In other words, anything higher than a 720 FICO didn’t really matter, beyond bragging rights, and perhaps a safety cushion if your score dipped a bit prior to application.

Then came the arrival of the 740 FICO threshold, making it slightly more difficult to qualify for the best rate when applying for a home loan.

Now, Fannie Mae and Freddie Mac are upping the ante, and perhaps rubbing salt in the wounds of anyone interested in getting a mortgage.

They have unveiled not one, but two new FICO thresholds for most conforming mortgages. A 760+ bracket and a 780+ bracket.

A 780 FICO Score Matters for Mortgages Now

In case you’re not aware, mortgage lenders have pricing adjustments for all types of loan attributes.

This can include property type, loan type, loan-to-value ratio (LTV), credit score, and many others.

Perhaps the biggest factor in loan pricing is the borrower’s credit score, as it plays a major role in potential default rates.

Simply put, a borrower with a higher FICO score is entitled to better loan pricing on the basis that they’re a lower default risk.

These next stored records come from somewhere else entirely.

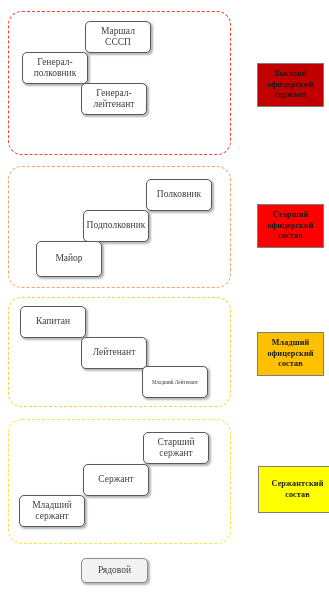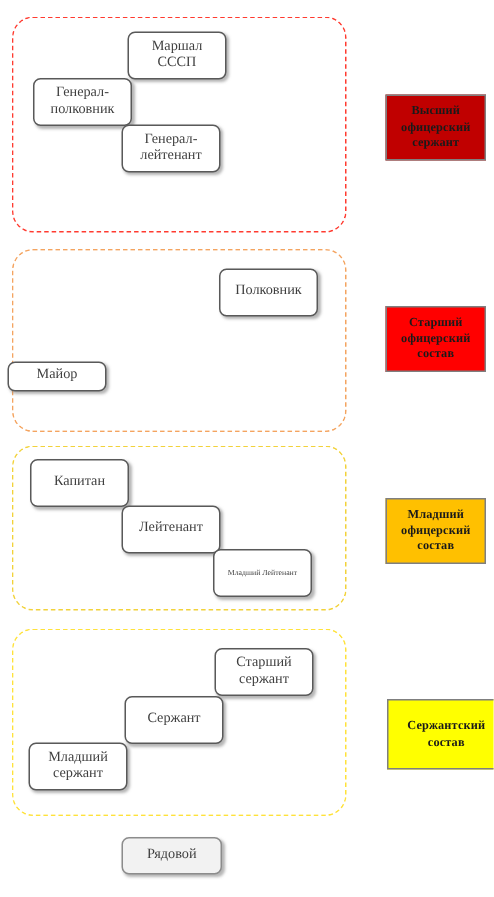--- a/index.html
+++ b/index.html
@@ -100,6 +100,7 @@
 
   <div class="rank-box" style="left:146px; top:179px; width:66px; height:32px;">Полковник</div>
 
+  <div class="rank-box" style="left:83px; top:210px; width:66px; height:32px;">Подполковник</div>
 
   <div class="rank-box" style="left:5px; top:241px; width:66px; height:20px;">Майор</div>
 

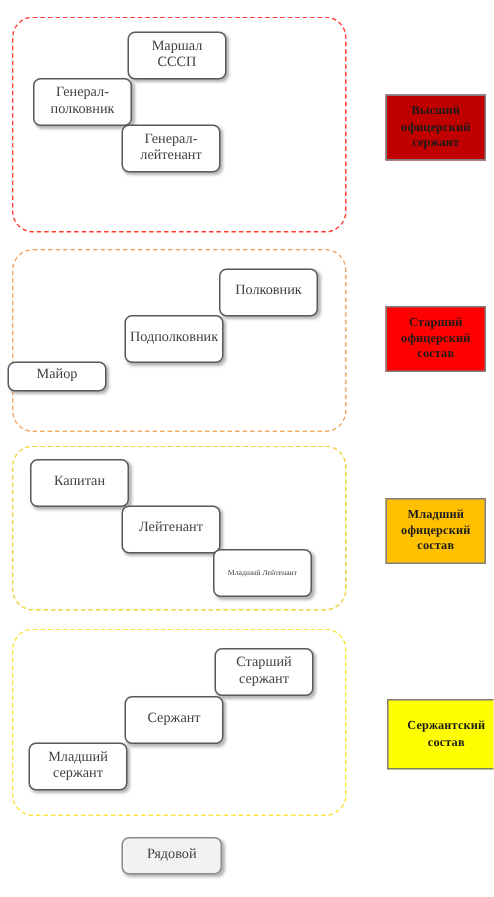--- a/index.html
+++ b/index.html
@@ -102,7 +102,7 @@
 
   <div class="rank-box" style="left:83px; top:210px; width:66px; height:32px;">Подполковник</div>
 
-  <div class="rank-box" style="left:5px; top:241px; width:66px; height:20px;">Майор</div>
+  <div class="rank-box" style="left:36px; top:241px; width:66px; height:36px;">Майор</div>
 
   <div class="legend-plate" style="left:257px; top:204px; width:67px; height:44px; background:#FF0000; color:#1a1a1a;">Старший
 офицерский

The opposite is also true.

As noted, you only needed a 720 FICO score to qualify for the best pricing on a conforming mortgage back in the day.

Then came the 740 tier, which made things a little harder.

Now, Fannie Mae and Freddie Mac are going to require a 780 FICO if you want the very best pricing on your mortgage.

Why Are Fannie Mae and Freddie Mac Upping Credit Score Requirements?

In a nutshell, the FHFA, which oversees Fannie and Freddie, wants them to focus more on underserved borrowers.

This means pricing adjustments have been shifted in favor of those more in need, while new pricing tiers have been introduced for all borrowers to boost capital for the GSEs.

The FHFA believes that “developing a pricing framework to maintain support for single-family purchase borrowers limited by weal​th or income, while also ensuring a level playing field for large and small sellers…”

In practice, this means borrowers with low FICO scores and/or limited down payments will often see their loan pricing improve as a result of favorable pricing adjustment changes.